Trustees approve new graduate school

by Noah Goldstein | 1/28/16 9:49pm

The College’s Board of Trustees approved a motion to establish the School of Graduate and Advanced Studies at a meeting in New York City on Wednesday. The motion was approved by the faculty in a November vote after it was raised in a town hall event in October.

The motion was based on the recommendations of a task force chaired by Dean of Graduate Studies Jon Kull, although not all of the recommendations were incorporated.

The new school will streamline administrative oversight of the over 800 Ph.D., M.S. and M.A. students at the College, in addition to about 200 postdoctoral students. There is no plan to increase the number of graduate students, nor is any large reallocation of resources planned, Kull said.

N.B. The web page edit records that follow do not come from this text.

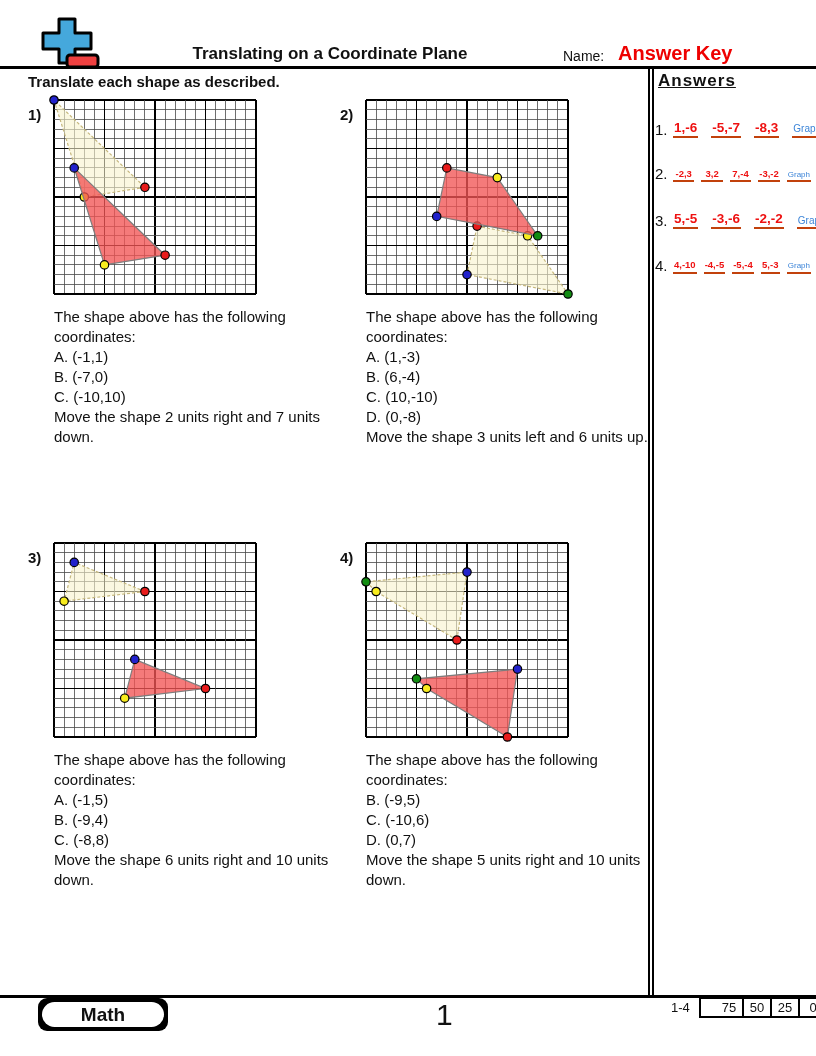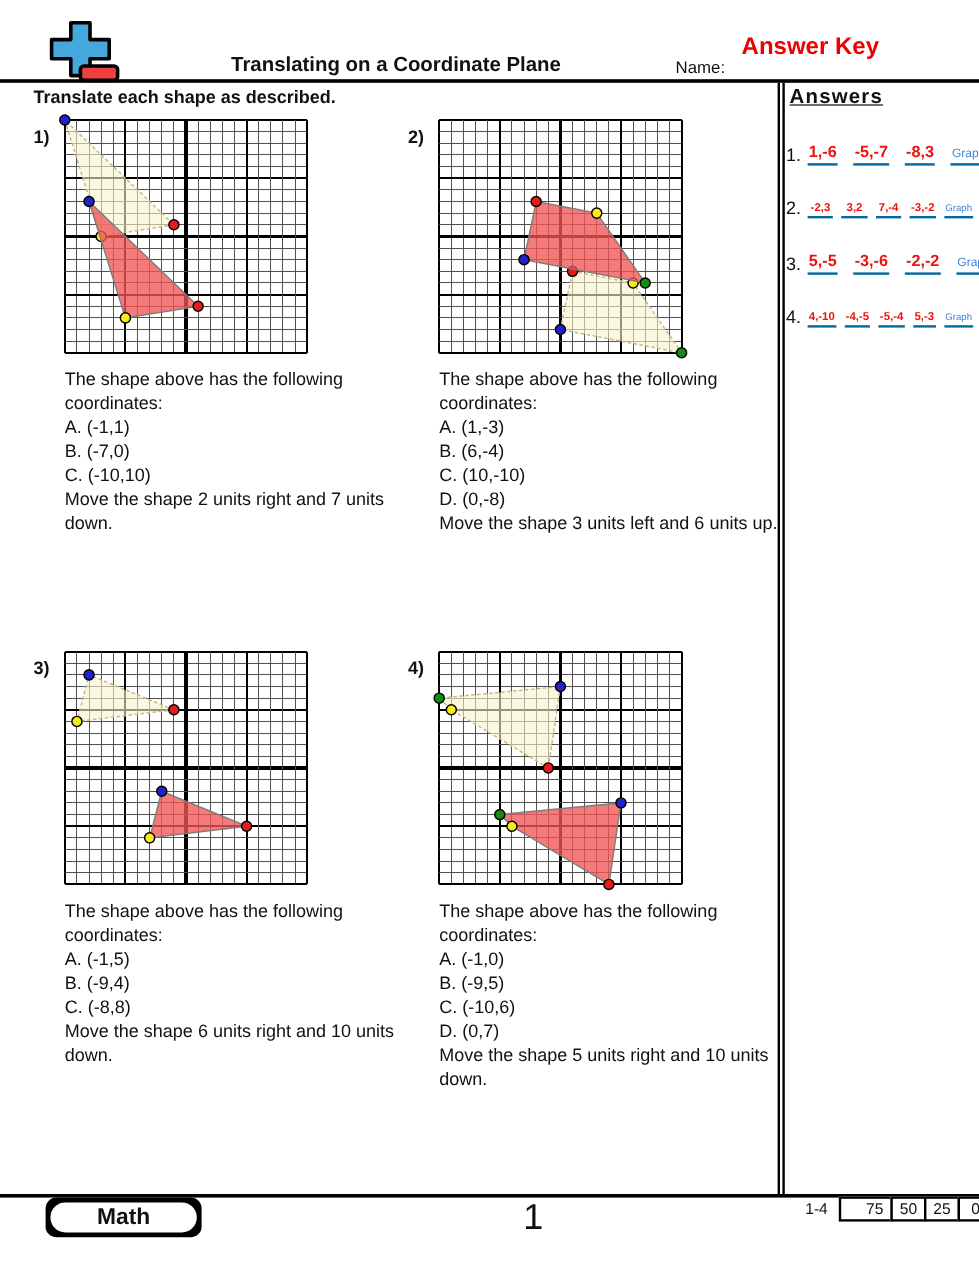--- a/index.html
+++ b/index.html
@@ -4,34 +4,34 @@
 <style>
   html,body{margin:0;padding:0;background:#888;}
   .page{position:relative;width:816px;height:1056px;background:#ffffff;margin:0 auto;
         font-family:"Liberation Sans",sans-serif;color:#111;overflow:hidden;}
 
   
   .logo{position:absolute;left:38px;top:16px;}
   .page-title{position:absolute;left:140px;top:44px;width:380px;text-align:center;
               font-size:17px;font-weight:bold;}
   .name-label{position:absolute;left:563px;top:48px;font-size:14px;}
-  .name-value{position:absolute;left:618px;top:28px;font-size:20px;font-weight:bold;color:#ee0000;}
+  .name-value{position:absolute;left:618px;top:42px;font-size:20px;font-weight:bold;color:#ee0000;}
   .header-rule{position:absolute;left:0;top:66px;width:816px;height:3px;background:#000;}
   .instruction{position:absolute;left:28px;top:73px;font-size:15px;font-weight:bold;}
 
   
   .answers-sep{position:absolute;left:648px;top:69px;height:927px;width:2px;
                border-left:2px solid #000;border-right:2px solid #000;}
   .answers-title{position:absolute;left:658px;top:71px;width:150px;text-align:left;
                  font-size:17px;font-weight:bold;text-decoration:underline;letter-spacing:1px;}
   .answers-list{position:absolute;left:655px;top:118px;width:158px;}
   .arow{display:flex;align-items:flex-end;margin-bottom:26px;}
   .arow .anum{font-size:15px;width:18px;flex:0 0 auto;}
   .slots{display:flex;flex:1;align-items:flex-end;}
-  .slot{border-bottom:2px solid #0369a1;text-align:center;flex:1;padding:0 1px;line-height:1.1;}
+  .slot{border-bottom:2px solid #c2410c;text-align:center;flex:1;padding:0 1px;line-height:1.1;}
   .aval{color:#ee1111;font-weight:bold;}
   .agraph{color:#3d85d8;cursor:pointer;}
   .arow.lg .slot{margin-right:13px;}
   .arow.sm .slot{margin-right:7px;}
   .arow .slot:last-child{margin-right:2px;}
   .arow.lg .aval{font-size:13.5px;}
   .arow.lg .agraph{font-size:10px;}
   .arow.sm .aval{font-size:9.5px;}
   .arow.sm .agraph{font-size:8px;}
   .arow.lg{margin-bottom:25px;}
@@ -368,21 +368,20 @@
         <circle cx="101" cy="29.099999999999998" r="4.2" fill="#2222cc" stroke="#000" stroke-width="1.2"></circle>
         <polygon points="141.4,194 60.599999999999994,145.5 50.5,135.79999999999998 151.5,126.1" fill="rgba(242,85,85,0.78)" stroke="#7d7d7d" stroke-width="1.2"></polygon>
         <circle cx="141.4" cy="194" r="4.2" fill="#e81b1b" stroke="#000" stroke-width="1.2"></circle>
         <circle cx="60.599999999999994" cy="145.5" r="4.2" fill="#f8ec1e" stroke="#000" stroke-width="1.2"></circle>
         <circle cx="50.5" cy="135.79999999999998" r="4.2" fill="#128c12" stroke="#000" stroke-width="1.2"></circle>
         <circle cx="151.5" cy="126.1" r="4.2" fill="#2222cc" stroke="#000" stroke-width="1.2"></circle>
       </svg>
     <div class="ptext">
       <div>The shape above has the following coordinates:</div>
       <div class="coords">
-          <div>A. (-1,0)</div>
           <div>B. (-9,5)</div>
           <div>C. (-10,6)</div>
           <div>D. (0,7)</div>
         </div>
       <div>Move the shape 5 units right and 10 units down.</div>
     </div>
   </div>
 
   <div class="footer-rule"></div>
   <div class="math-badge">

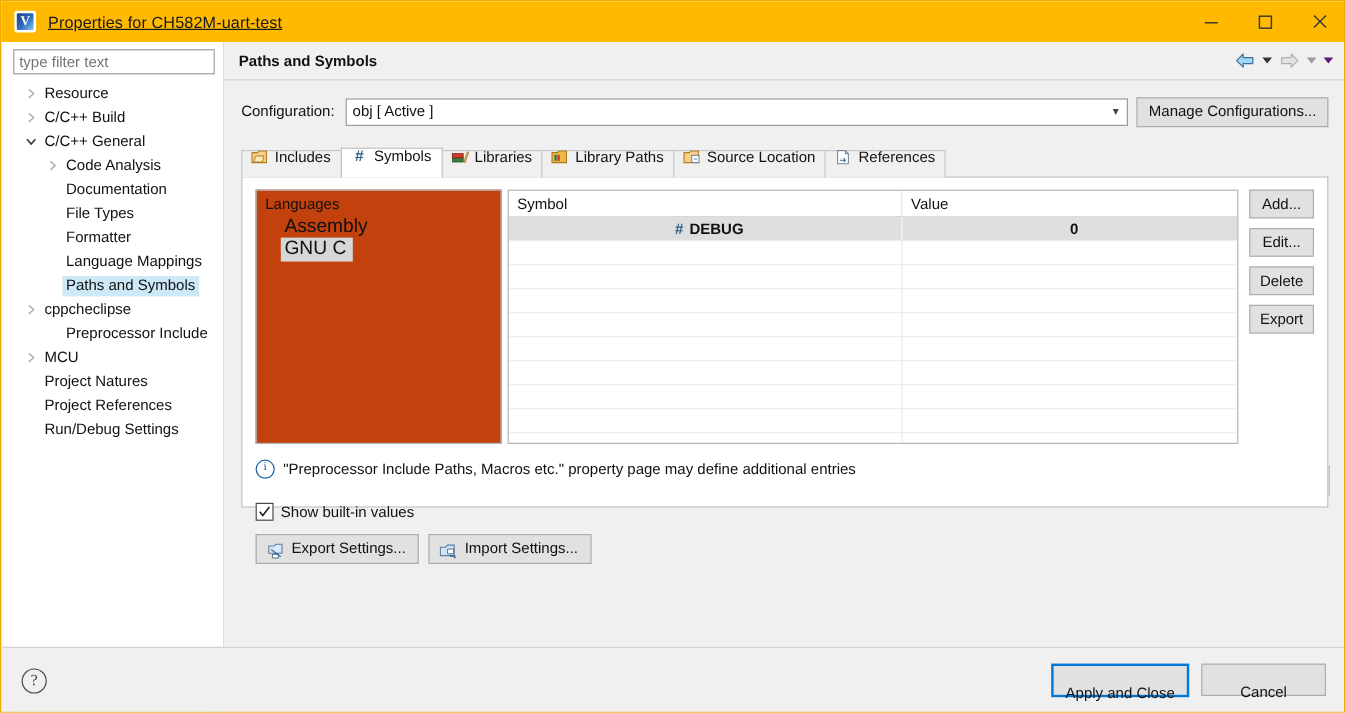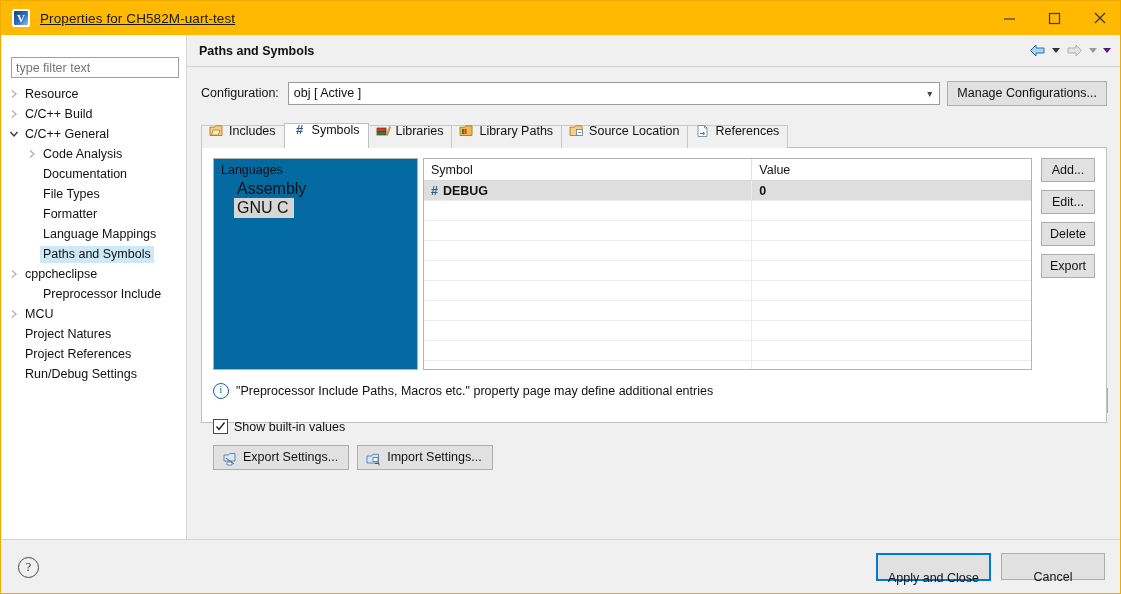--- a/index.html
+++ b/index.html
@@ -85,36 +85,37 @@
   
   .sidebar {
     position: absolute;
     left: 1px; top: 34px;
     width: 184px;
     height: 504px;
     background: #ffffff;
     box-sizing: border-box;
   }
   .filter-wrap {
-    padding: 22px 7px 4px 9px;
+    padding: 6px 7px 4px 9px;
   }
   .filter-input {
     width: 100%;
     height: 21px;
     box-sizing: border-box;
     border: 1px solid #a0a0a0;
     background: #ffffff;
     font-family: "Liberation Sans", sans-serif;
     font-size: 12.5px;
     color: #9a9a9a;
     padding: 0 4px;
     outline: none;
   }
   .tree {
     padding-top: 2px;
+    padding-left: 12px;
   }
   .tree-item {
     height: 20px;
     display: flex;
     align-items: center;
     font-size: 12.5px;
     color: #111;
     white-space: nowrap;
     cursor: default;
   }
@@ -321,21 +322,21 @@
 
   .lists-row {
     display: flex;
     align-items: flex-start;
     height: 212px;
   }
   .lang-box {
     width: 205px;
     height: 212px;
     border: 1px solid #b3b3b3;
-    background: #0369a1;
+    background: #c2410c;
     box-sizing: border-box;
     overflow: hidden;
     flex: none;
   }
   .lang-head {
     padding: 4px 0 2px 7px;
     font-size: 12.5px;
     color: #111;
   }
   .lang-item {
@@ -382,20 +383,21 @@
   table.symtab th:last-child { border-right: none; }
   table.symtab td {
     height: 19px;
     font-size: 12.5px;
     color: #111;
     padding: 0 0 0 7px;
     border-bottom: 1px solid #ececec;
     border-right: 1px solid #ececec;
     overflow: hidden;
     white-space: nowrap;
+    text-align: center;
   }
   table.symtab td:last-child { border-right: none; }
   table.symtab tr.selected td {
     background: #dedede;
     font-weight: bold;
   }
   .hash {
     color: #2e5b86;
     font-weight: bold;
     margin-right: 5px;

Consolidating the graduate programs and their administration into a school will also establish a central area for funding from new sources, according to a release by the College. The dean of SOGAS will be reporting directly to the provost.

Kull described the decision to create a new graduate school as a bold signal, adding that the formation of a graduate school demonstrated the College’s commitment to supporting the research conducted by faculty.

Kull said that the new graduate school will provide institutional support for post-doctoral students, in addition to being ideally situated to support programs that traverse departments and schools.

“Graduate students are already part of the Dartmouth community and they have been for a long time,” Kull said.

AnimakshiBhushan, a Ph.D. student in the Ecology, Evolution, Ecosystems and Society graduate program, wrote in an email to The Dartmouth that she believes the new school will make it possible to incorporate a more efficient feedback and update process for the graduate programs. SOGASwould also provide a much needed platform for graduate students from various disciplines to come together and exchange ideas,Bhushan wrote.

The new school will strengthen the College as a whole without compromising the College’s undergraduate focus, Kull said.

“If you look at our peer groups, we’re compared to universities,” he said. “By acting like a university in this way, it will help us look like a stronger competitive institution among our peers.”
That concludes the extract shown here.